Graph signal aware decomposition of dynamic networks via latent graphs

Dynamics on and of networks refer to changes in topology and node-associated signals, respectively and are pervasive in many socio-technological systems, including social, biological, and infrastructure networks. Due to practical constraints, privacy concerns, or malfunctions, we often observe only a fraction of the topological evolution and associated signal, which not only hinders downstream tasks but also restricts our analysis of network evolution. Such aspects could be mitigated by moving our attention at the underlying latent driving factors of the network evolution, which can be naturally uncovered via low-rank tensor decomposition. Tensor-based methods provide a powerful means of uncovering the underlying factors of network evolution through low-rank decompositions. However, the extracted embeddings typically lack a relational structure and are obtained independently from the node signals. This disconnect reduces the interpretability of the embeddings and overlooks the coupling between topology and signals.

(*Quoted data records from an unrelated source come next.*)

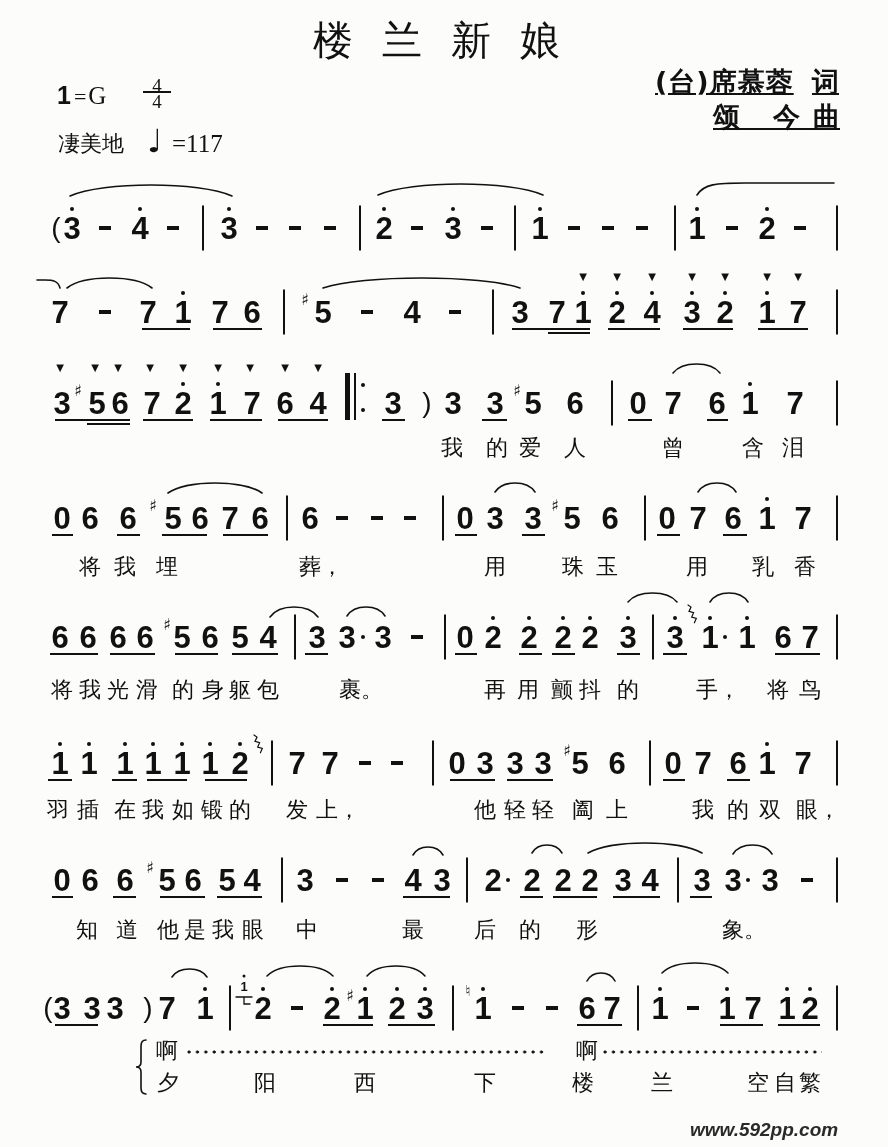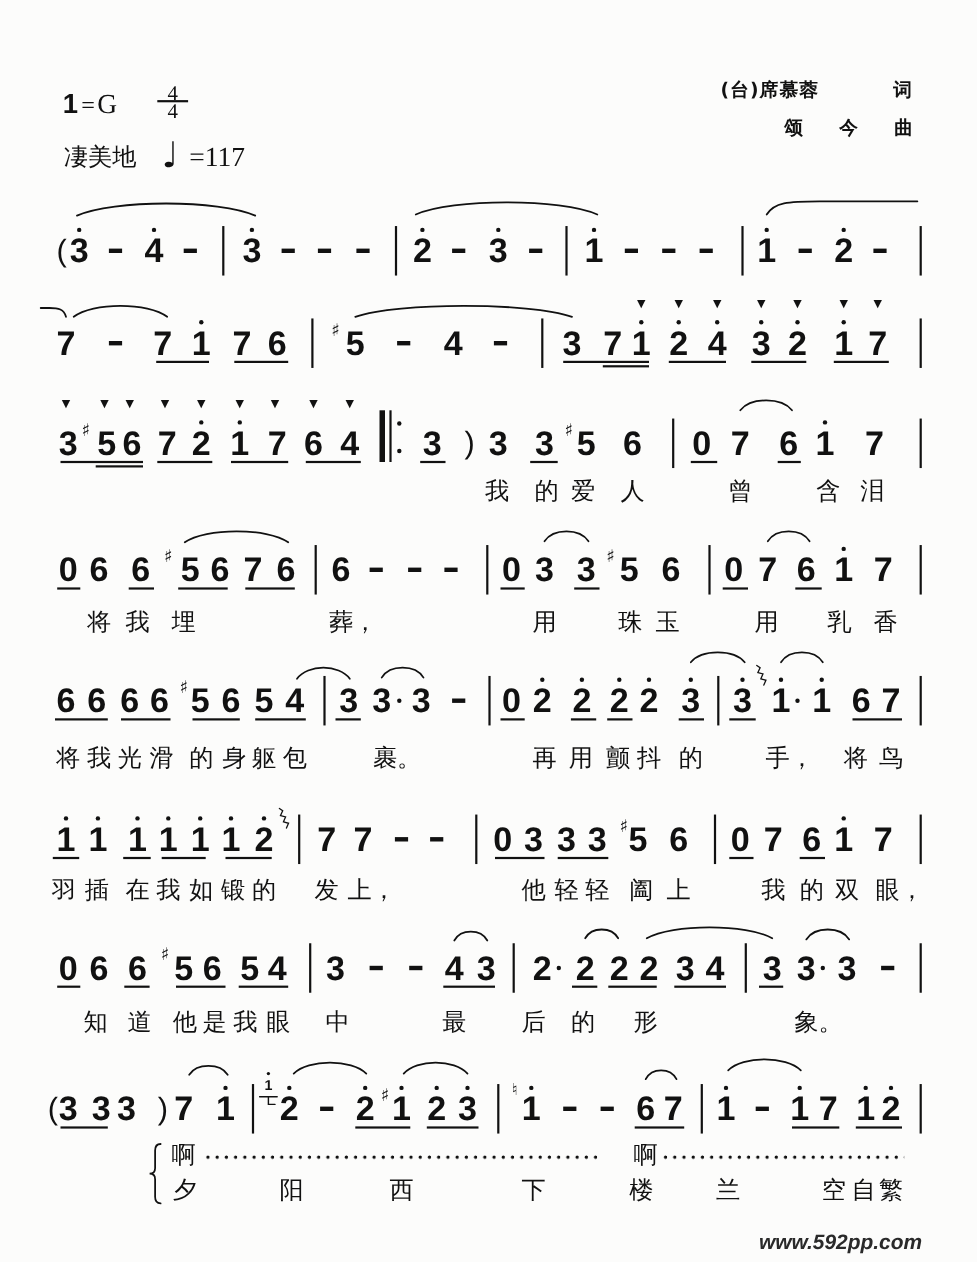"楼兰新娘" div.abs { html: none -> <div>楼兰新娘</div> }
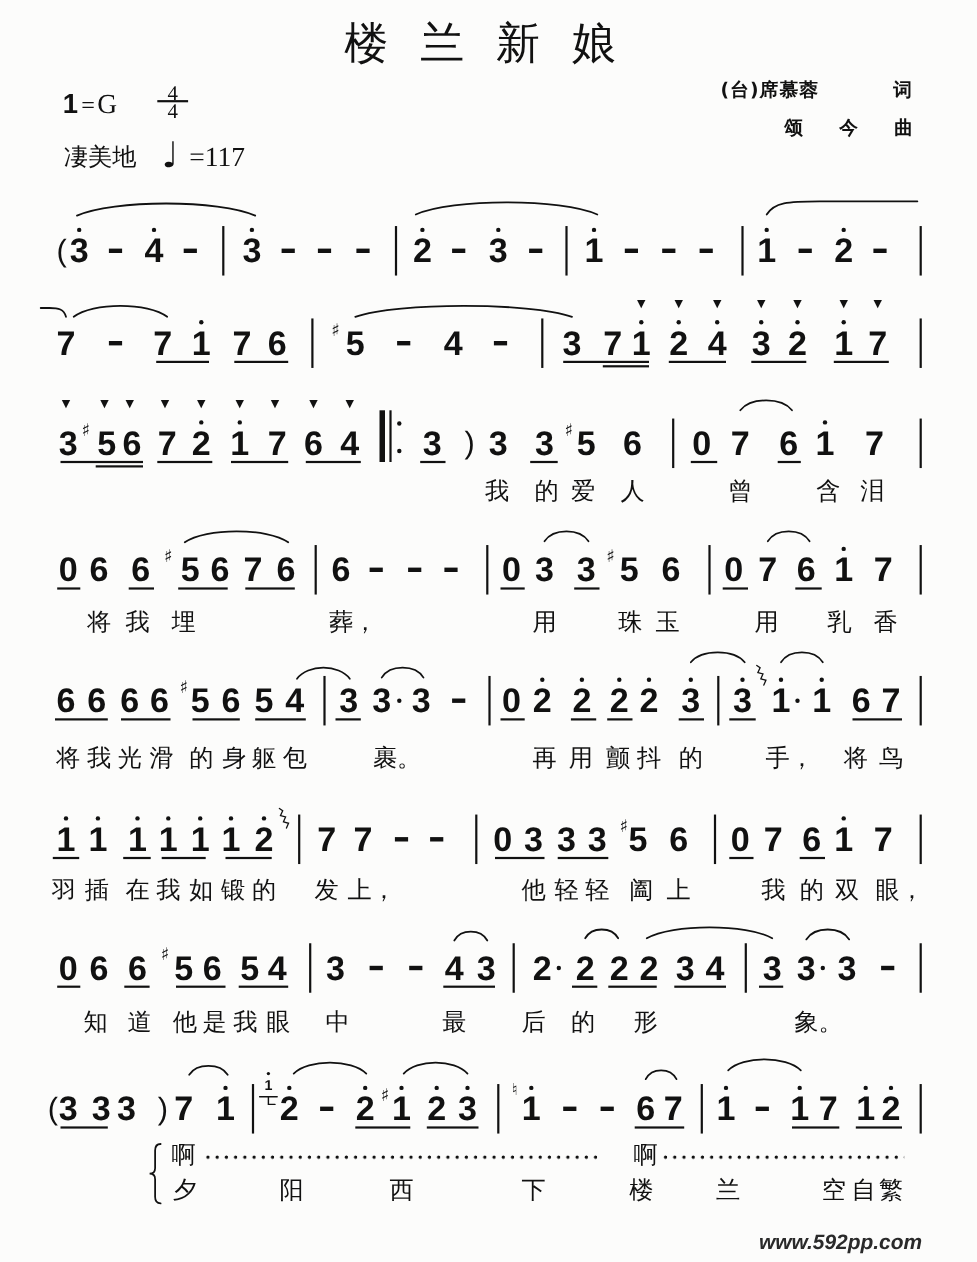"(台)席慕蓉" .credit { font-size: 17px -> 27px; text-decoration: none -> underline }
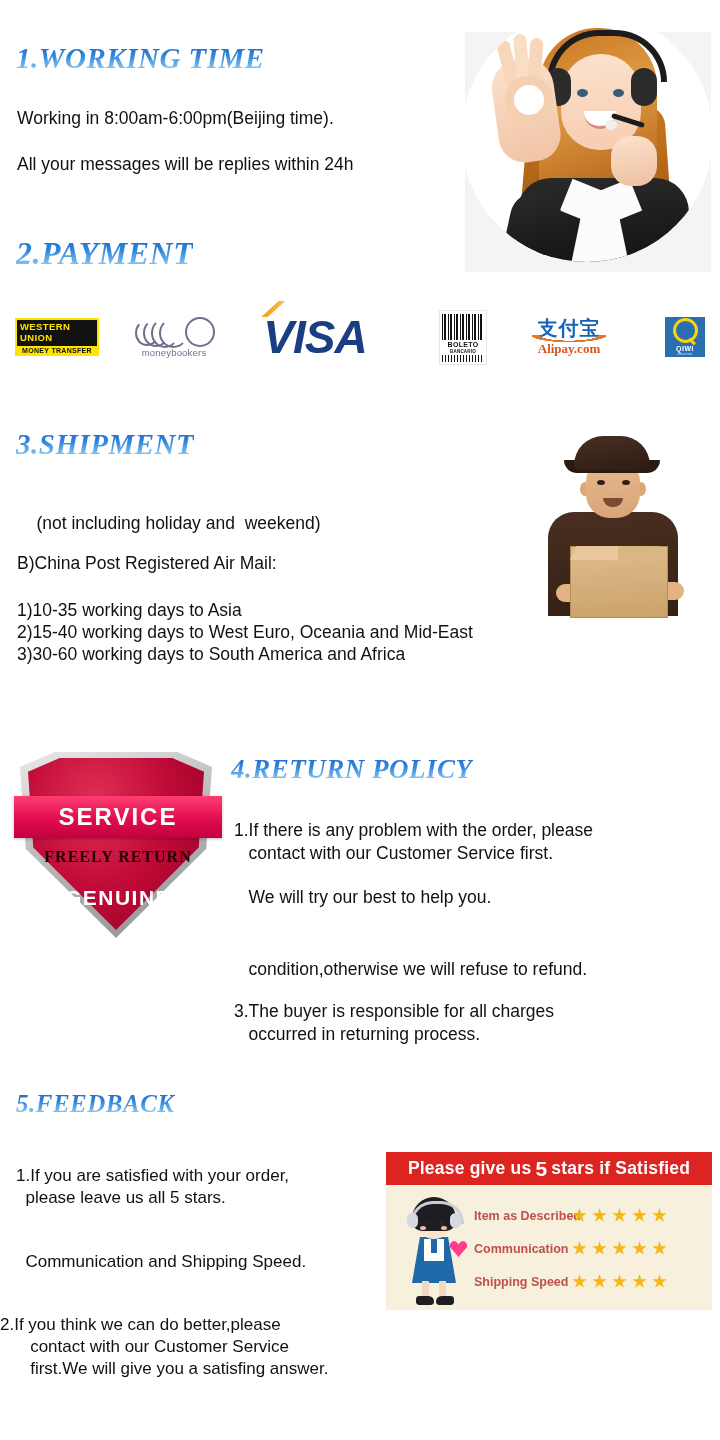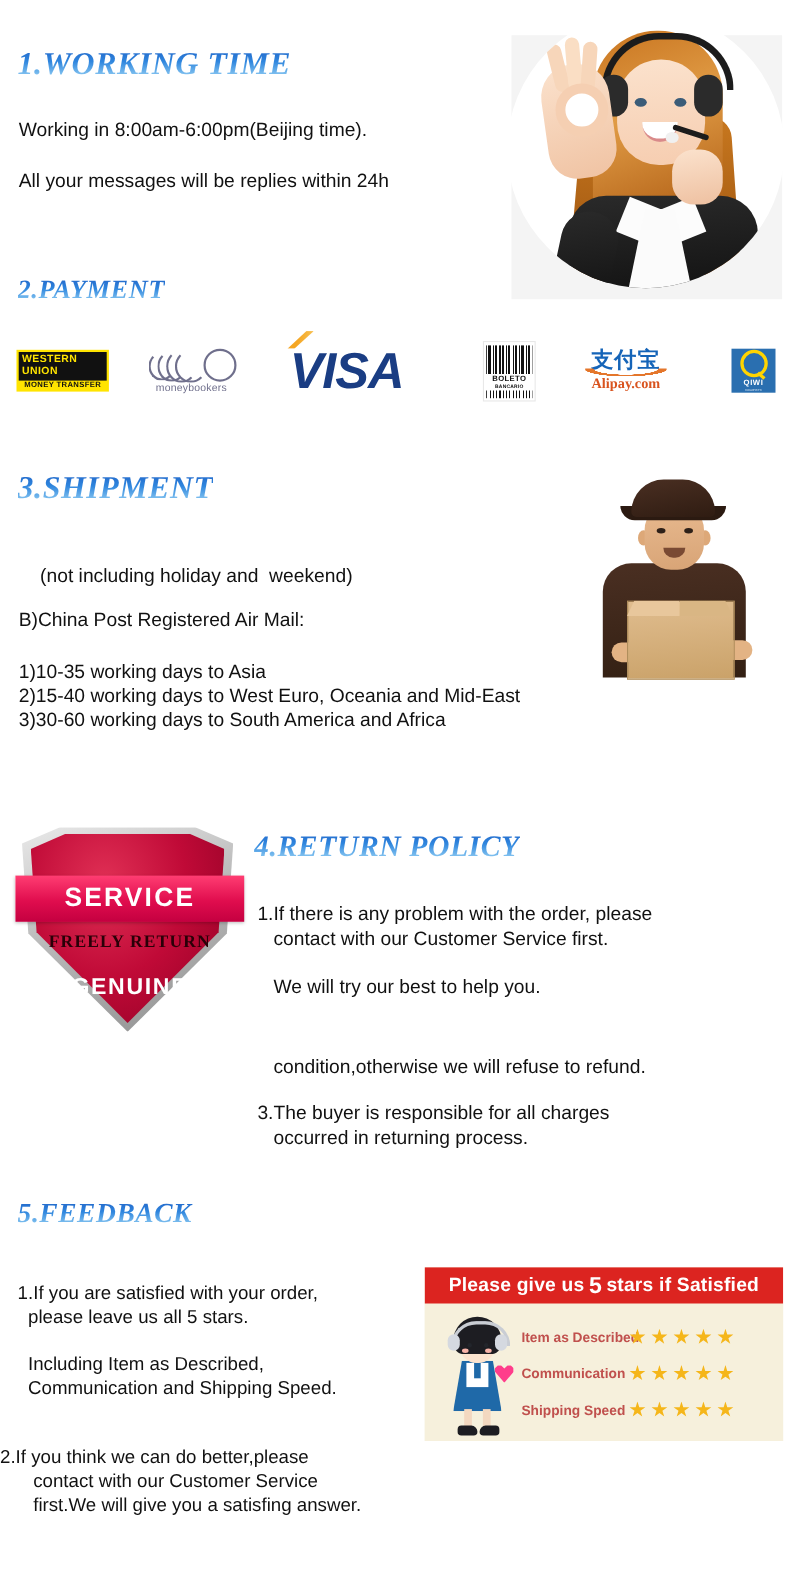"2.PAYMENT" .h2 { font-size: 24px -> 32px; top: 251px -> 235px }
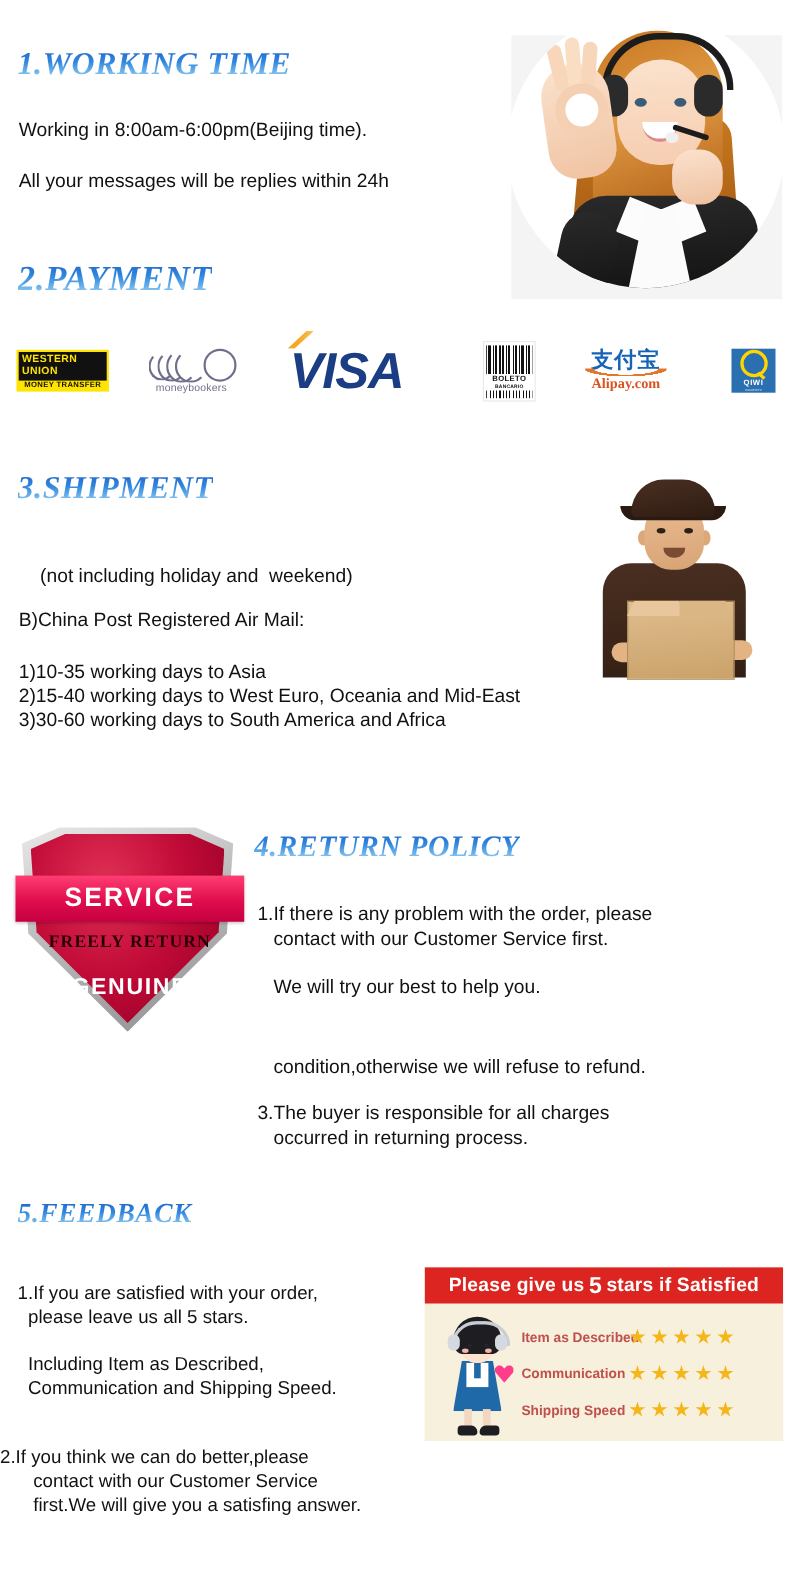"Including Item as Described," div.txt { html: <div> Including Item as Described,</div> -> none }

To address these limitations, we propose a novel two-way decomposition to represent a dynamic graph topology, where the structural evolution is captured by a linear combination of latent graph adjacency matrices reflecting the overall joint evolution of both the topology and the signal. Using spatio-temporal data, we estimate the latent adjacency matrices and their temporal scaling signatures via alternating minimization, and prove that our approach converges to a stationary point. Numerical results show that the proposed method recovers individually and collectively expressive latent graphs, outperforming both standard tensor-based decompositions and signal-based topology identification methods in reconstructing the missing network especially when observations are limited.